**ASSIGNED TASK:**
Transcribe every record that appears below, exactly and in full.

___ INFORMATION SHOWN ___

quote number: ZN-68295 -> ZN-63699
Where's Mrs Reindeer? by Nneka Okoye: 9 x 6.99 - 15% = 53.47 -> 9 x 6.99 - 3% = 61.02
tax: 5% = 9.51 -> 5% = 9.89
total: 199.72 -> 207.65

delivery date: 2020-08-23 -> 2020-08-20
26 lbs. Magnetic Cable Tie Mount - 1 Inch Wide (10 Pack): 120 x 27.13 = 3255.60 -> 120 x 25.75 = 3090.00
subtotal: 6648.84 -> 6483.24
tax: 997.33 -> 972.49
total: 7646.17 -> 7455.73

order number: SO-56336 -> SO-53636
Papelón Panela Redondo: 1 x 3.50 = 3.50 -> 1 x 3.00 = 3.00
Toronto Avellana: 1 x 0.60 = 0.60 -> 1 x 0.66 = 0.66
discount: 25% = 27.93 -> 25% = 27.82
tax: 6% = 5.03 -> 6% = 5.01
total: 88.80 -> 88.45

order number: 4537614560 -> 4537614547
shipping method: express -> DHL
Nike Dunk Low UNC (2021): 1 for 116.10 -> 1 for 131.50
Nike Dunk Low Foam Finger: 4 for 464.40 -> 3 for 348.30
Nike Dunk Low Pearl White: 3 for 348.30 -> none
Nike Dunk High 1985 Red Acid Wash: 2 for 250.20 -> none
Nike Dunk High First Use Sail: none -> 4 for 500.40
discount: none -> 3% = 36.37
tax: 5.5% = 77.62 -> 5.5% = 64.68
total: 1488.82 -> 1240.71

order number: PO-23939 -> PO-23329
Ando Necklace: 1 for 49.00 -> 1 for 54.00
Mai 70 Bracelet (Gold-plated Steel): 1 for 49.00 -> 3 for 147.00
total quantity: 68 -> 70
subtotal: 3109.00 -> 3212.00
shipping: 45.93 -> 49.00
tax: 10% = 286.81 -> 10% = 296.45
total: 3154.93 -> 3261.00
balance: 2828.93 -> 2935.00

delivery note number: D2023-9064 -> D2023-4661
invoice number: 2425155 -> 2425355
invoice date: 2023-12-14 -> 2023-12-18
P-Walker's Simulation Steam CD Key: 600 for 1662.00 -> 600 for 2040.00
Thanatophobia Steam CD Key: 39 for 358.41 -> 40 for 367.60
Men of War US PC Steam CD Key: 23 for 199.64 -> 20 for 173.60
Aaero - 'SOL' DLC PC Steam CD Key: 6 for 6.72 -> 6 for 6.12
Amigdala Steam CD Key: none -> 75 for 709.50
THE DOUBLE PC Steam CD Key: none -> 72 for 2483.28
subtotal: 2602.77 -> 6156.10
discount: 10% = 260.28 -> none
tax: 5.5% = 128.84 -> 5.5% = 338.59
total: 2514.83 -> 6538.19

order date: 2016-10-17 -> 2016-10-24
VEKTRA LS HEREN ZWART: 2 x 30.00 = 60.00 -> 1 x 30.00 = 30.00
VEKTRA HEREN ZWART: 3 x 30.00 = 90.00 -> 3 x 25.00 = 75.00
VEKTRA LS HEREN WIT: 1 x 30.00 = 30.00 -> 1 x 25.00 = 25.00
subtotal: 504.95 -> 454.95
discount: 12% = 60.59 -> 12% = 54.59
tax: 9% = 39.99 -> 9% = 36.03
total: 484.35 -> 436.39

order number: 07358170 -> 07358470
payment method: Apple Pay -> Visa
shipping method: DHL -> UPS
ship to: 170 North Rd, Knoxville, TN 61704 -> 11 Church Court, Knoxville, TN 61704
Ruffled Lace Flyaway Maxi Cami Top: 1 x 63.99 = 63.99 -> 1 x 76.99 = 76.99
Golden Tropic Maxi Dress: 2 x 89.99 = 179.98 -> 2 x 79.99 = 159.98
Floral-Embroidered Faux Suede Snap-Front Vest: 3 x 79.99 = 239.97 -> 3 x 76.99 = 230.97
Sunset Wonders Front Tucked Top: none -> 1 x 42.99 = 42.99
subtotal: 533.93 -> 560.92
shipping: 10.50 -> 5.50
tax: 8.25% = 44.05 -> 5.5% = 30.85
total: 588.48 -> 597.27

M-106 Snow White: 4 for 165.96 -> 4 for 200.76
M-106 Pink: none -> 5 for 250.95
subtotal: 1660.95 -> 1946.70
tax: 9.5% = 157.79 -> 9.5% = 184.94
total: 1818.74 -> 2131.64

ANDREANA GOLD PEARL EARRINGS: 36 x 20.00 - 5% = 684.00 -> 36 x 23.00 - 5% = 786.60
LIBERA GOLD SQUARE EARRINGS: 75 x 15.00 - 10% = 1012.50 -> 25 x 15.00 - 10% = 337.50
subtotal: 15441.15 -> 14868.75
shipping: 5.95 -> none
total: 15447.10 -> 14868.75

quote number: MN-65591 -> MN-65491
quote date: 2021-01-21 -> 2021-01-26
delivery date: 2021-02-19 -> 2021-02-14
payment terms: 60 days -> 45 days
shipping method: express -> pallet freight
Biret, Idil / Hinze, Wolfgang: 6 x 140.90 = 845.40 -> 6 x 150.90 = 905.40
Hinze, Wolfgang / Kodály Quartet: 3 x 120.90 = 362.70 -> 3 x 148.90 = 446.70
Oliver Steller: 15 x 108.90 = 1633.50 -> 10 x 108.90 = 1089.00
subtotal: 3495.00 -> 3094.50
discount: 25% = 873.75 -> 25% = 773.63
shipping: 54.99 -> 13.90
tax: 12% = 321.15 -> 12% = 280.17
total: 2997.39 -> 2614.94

___

**TASK RESPONSE:**
quote number: ZN-68295 -> ZN-63699
Where's Mrs Reindeer? by Nneka Okoye: 9 x 6.99 - 15% = 53.47 -> 9 x 6.99 - 3% = 61.02
tax: 5% = 9.51 -> 5% = 9.89
total: 199.72 -> 207.65

delivery date: 2020-08-23 -> 2020-08-20
26 lbs. Magnetic Cable Tie Mount - 1 Inch Wide (10 Pack): 120 x 27.13 = 3255.60 -> 120 x 25.75 = 3090.00
subtotal: 6648.84 -> 6483.24
tax: 997.33 -> 972.49
total: 7646.17 -> 7455.73

order number: SO-56336 -> SO-53636
Papelón Panela Redondo: 1 x 3.50 = 3.50 -> 1 x 3.00 = 3.00
Toronto Avellana: 1 x 0.60 = 0.60 -> 1 x 0.66 = 0.66
discount: 25% = 27.93 -> 25% = 27.82
tax: 6% = 5.03 -> 6% = 5.01
total: 88.80 -> 88.45

order number: 4537614560 -> 4537614547
shipping method: express -> DHL
Nike Dunk Low UNC (2021): 1 for 116.10 -> 1 for 131.50
Nike Dunk Low Foam Finger: 4 for 464.40 -> 3 for 348.30
Nike Dunk Low Pearl White: 3 for 348.30 -> none
Nike Dunk High 1985 Red Acid Wash: 2 for 250.20 -> none
Nike Dunk High First Use Sail: none -> 4 for 500.40
discount: none -> 3% = 36.37
tax: 5.5% = 77.62 -> 5.5% = 64.68
total: 1488.82 -> 1240.71

order number: PO-23939 -> PO-23329
Ando Necklace: 1 for 49.00 -> 1 for 54.00
Mai 70 Bracelet (Gold-plated Steel): 1 for 49.00 -> 3 for 147.00
total quantity: 68 -> 70
subtotal: 3109.00 -> 3212.00
shipping: 45.93 -> 49.00
tax: 10% = 286.81 -> 10% = 296.45
total: 3154.93 -> 3261.00
balance: 2828.93 -> 2935.00

delivery note number: D2023-9064 -> D2023-4661
invoice number: 2425155 -> 2425355
invoice date: 2023-12-14 -> 2023-12-18
P-Walker's Simulation Steam CD Key: 600 for 1662.00 -> 600 for 2040.00
Thanatophobia Steam CD Key: 39 for 358.41 -> 40 for 367.60
Men of War US PC Steam CD Key: 23 for 199.64 -> 20 for 173.60
Aaero - 'SOL' DLC PC Steam CD Key: 6 for 6.72 -> 6 for 6.12
Amigdala Steam CD Key: none -> 75 for 709.50
THE DOUBLE PC Steam CD Key: none -> 72 for 2483.28
subtotal: 2602.77 -> 6156.10
discount: 10% = 260.28 -> none
tax: 5.5% = 128.84 -> 5.5% = 338.59
total: 2514.83 -> 6538.19

order date: 2016-10-17 -> 2016-10-24
VEKTRA LS HEREN ZWART: 2 x 30.00 = 60.00 -> 1 x 30.00 = 30.00
VEKTRA HEREN ZWART: 3 x 30.00 = 90.00 -> 3 x 25.00 = 75.00
VEKTRA LS HEREN WIT: 1 x 30.00 = 30.00 -> 1 x 25.00 = 25.00
subtotal: 504.95 -> 454.95
discount: 12% = 60.59 -> 12% = 54.59
tax: 9% = 39.99 -> 9% = 36.03
total: 484.35 -> 436.39

order number: 07358170 -> 07358470
payment method: Apple Pay -> Visa
shipping method: DHL -> UPS
ship to: 170 North Rd, Knoxville, TN 61704 -> 11 Church Court, Knoxville, TN 61704
Ruffled Lace Flyaway Maxi Cami Top: 1 x 63.99 = 63.99 -> 1 x 76.99 = 76.99
Golden Tropic Maxi Dress: 2 x 89.99 = 179.98 -> 2 x 79.99 = 159.98
Floral-Embroidered Faux Suede Snap-Front Vest: 3 x 79.99 = 239.97 -> 3 x 76.99 = 230.97
Sunset Wonders Front Tucked Top: none -> 1 x 42.99 = 42.99
subtotal: 533.93 -> 560.92
shipping: 10.50 -> 5.50
tax: 8.25% = 44.05 -> 5.5% = 30.85
total: 588.48 -> 597.27

M-106 Snow White: 4 for 165.96 -> 4 for 200.76
M-106 Pink: none -> 5 for 250.95
subtotal: 1660.95 -> 1946.70
tax: 9.5% = 157.79 -> 9.5% = 184.94
total: 1818.74 -> 2131.64

ANDREANA GOLD PEARL EARRINGS: 36 x 20.00 - 5% = 684.00 -> 36 x 23.00 - 5% = 786.60
LIBERA GOLD SQUARE EARRINGS: 75 x 15.00 - 10% = 1012.50 -> 25 x 15.00 - 10% = 337.50
subtotal: 15441.15 -> 14868.75
shipping: 5.95 -> none
total: 15447.10 -> 14868.75

quote number: MN-65591 -> MN-65491
quote date: 2021-01-21 -> 2021-01-26
delivery date: 2021-02-19 -> 2021-02-14
payment terms: 60 days -> 45 days
shipping method: express -> pallet freight
Biret, Idil / Hinze, Wolfgang: 6 x 140.90 = 845.40 -> 6 x 150.90 = 905.40
Hinze, Wolfgang / Kodály Quartet: 3 x 120.90 = 362.70 -> 3 x 148.90 = 446.70
Oliver Steller: 15 x 108.90 = 1633.50 -> 10 x 108.90 = 1089.00
subtotal: 3495.00 -> 3094.50
discount: 25% = 873.75 -> 25% = 773.63
shipping: 54.99 -> 13.90
tax: 12% = 321.15 -> 12% = 280.17
total: 2997.39 -> 2614.94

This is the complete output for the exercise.